== DATA FOR PROCESSING ==
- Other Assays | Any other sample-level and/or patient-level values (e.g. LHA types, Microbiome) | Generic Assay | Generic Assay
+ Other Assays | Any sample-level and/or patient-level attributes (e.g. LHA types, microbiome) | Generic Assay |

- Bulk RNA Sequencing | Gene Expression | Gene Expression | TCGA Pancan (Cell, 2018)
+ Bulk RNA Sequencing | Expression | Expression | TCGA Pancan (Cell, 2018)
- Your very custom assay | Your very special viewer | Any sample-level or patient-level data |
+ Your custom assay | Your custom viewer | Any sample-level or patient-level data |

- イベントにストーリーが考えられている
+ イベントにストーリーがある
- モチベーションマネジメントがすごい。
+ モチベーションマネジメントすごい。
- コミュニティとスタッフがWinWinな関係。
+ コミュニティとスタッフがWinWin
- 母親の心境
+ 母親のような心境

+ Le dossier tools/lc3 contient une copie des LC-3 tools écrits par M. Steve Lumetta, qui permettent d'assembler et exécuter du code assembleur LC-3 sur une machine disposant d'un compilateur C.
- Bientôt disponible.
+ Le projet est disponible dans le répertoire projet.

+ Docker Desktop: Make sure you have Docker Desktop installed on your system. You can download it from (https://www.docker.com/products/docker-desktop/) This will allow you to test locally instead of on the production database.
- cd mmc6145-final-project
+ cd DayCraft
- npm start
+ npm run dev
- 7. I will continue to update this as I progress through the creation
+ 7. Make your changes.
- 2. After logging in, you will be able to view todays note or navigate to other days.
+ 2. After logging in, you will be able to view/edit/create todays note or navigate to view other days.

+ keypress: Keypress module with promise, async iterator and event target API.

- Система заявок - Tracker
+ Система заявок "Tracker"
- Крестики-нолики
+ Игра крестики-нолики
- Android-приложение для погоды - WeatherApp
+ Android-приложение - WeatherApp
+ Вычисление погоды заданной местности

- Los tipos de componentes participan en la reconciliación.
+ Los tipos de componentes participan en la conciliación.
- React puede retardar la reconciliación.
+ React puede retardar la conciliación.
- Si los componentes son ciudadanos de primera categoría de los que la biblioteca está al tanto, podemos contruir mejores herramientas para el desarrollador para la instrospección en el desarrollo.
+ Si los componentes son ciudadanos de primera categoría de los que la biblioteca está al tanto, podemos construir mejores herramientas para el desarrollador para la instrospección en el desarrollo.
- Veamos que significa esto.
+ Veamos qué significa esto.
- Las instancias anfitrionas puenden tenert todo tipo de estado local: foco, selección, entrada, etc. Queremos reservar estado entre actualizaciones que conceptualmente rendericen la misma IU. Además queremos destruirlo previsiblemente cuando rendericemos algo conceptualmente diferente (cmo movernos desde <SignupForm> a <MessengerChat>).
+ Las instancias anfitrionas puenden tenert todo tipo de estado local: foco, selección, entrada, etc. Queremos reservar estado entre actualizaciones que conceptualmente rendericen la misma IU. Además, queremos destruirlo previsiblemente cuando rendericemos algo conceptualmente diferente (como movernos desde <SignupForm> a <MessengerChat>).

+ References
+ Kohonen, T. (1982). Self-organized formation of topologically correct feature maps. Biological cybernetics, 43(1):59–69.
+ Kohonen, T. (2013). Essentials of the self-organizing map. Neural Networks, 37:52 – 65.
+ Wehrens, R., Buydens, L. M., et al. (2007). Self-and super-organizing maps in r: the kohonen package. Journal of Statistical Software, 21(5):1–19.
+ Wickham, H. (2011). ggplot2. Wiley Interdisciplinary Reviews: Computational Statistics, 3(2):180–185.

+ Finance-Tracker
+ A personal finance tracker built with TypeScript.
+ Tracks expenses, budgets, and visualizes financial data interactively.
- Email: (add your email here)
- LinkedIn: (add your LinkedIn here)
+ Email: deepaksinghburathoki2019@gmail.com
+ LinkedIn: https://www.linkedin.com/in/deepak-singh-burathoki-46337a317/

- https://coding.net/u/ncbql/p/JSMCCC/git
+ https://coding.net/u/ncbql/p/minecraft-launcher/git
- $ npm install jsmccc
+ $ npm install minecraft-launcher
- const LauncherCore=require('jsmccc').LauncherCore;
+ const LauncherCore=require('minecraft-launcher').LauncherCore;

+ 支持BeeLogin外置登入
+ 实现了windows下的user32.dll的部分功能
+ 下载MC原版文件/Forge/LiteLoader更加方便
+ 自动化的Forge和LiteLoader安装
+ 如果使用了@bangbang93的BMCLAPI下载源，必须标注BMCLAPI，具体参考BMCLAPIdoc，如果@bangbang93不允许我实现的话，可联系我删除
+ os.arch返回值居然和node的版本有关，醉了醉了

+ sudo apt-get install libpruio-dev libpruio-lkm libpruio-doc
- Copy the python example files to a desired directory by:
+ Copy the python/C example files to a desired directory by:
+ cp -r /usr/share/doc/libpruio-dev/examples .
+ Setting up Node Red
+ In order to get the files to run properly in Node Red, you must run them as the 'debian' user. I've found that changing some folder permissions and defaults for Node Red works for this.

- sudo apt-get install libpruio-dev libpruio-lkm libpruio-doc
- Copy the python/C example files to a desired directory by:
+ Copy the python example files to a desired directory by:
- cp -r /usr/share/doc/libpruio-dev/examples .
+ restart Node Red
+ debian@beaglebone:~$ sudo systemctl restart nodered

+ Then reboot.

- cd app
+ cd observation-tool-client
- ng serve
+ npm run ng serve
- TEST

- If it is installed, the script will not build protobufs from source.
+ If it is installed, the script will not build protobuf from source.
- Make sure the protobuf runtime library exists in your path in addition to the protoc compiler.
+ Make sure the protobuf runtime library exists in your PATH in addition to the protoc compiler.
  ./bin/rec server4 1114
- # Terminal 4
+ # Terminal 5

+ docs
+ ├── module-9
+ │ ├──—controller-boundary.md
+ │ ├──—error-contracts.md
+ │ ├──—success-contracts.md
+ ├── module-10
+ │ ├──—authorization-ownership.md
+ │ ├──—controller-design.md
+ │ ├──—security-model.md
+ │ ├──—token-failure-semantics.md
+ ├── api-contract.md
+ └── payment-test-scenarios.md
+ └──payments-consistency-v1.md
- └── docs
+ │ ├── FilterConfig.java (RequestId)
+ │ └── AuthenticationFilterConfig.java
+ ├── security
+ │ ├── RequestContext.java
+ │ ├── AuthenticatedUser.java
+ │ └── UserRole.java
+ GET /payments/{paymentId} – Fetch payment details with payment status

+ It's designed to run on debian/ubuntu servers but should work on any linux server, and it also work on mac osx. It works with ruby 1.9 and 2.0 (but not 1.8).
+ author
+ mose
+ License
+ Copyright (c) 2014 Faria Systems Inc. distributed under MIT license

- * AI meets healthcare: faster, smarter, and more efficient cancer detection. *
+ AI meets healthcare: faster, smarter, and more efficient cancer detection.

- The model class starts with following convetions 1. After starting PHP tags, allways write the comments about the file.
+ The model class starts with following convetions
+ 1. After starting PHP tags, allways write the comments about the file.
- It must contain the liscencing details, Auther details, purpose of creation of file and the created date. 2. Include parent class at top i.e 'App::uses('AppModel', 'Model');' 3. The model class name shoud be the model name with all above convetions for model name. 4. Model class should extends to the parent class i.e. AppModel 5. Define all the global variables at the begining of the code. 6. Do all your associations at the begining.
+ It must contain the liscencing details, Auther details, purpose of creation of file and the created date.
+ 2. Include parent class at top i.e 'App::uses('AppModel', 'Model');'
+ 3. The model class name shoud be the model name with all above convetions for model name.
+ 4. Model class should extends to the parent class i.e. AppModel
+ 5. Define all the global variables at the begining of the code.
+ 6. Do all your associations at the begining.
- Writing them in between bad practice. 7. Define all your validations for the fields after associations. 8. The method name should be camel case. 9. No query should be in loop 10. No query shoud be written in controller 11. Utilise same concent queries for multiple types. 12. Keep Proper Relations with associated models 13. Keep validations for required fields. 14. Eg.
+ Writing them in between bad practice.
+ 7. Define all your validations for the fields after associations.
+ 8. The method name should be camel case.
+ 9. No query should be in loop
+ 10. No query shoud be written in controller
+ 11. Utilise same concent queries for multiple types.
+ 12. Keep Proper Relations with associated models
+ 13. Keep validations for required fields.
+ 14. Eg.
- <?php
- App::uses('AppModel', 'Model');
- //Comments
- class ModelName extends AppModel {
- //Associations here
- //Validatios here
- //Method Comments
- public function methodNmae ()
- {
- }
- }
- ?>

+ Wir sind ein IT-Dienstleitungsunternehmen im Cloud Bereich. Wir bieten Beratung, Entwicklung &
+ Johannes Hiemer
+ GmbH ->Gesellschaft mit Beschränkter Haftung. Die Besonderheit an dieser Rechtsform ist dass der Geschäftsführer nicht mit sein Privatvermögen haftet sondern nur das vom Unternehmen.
===
= WHAT THIS TASK INVOLVES =
Copy every line from the records above that contains the word "variables".

= WRITTEN REPLY =
- It must contain the liscencing details, Auther details, purpose of creation of file and the created date. 2. Include parent class at top i.e 'App::uses('AppModel', 'Model');' 3. The model class name shoud be the model name with all above convetions for model name. 4. Model class should extends to the parent class i.e. AppModel 5. Define all the global variables at the begining of the code. 6. Do all your associations at the begining.
+ 5. Define all the global variables at the begining of the code.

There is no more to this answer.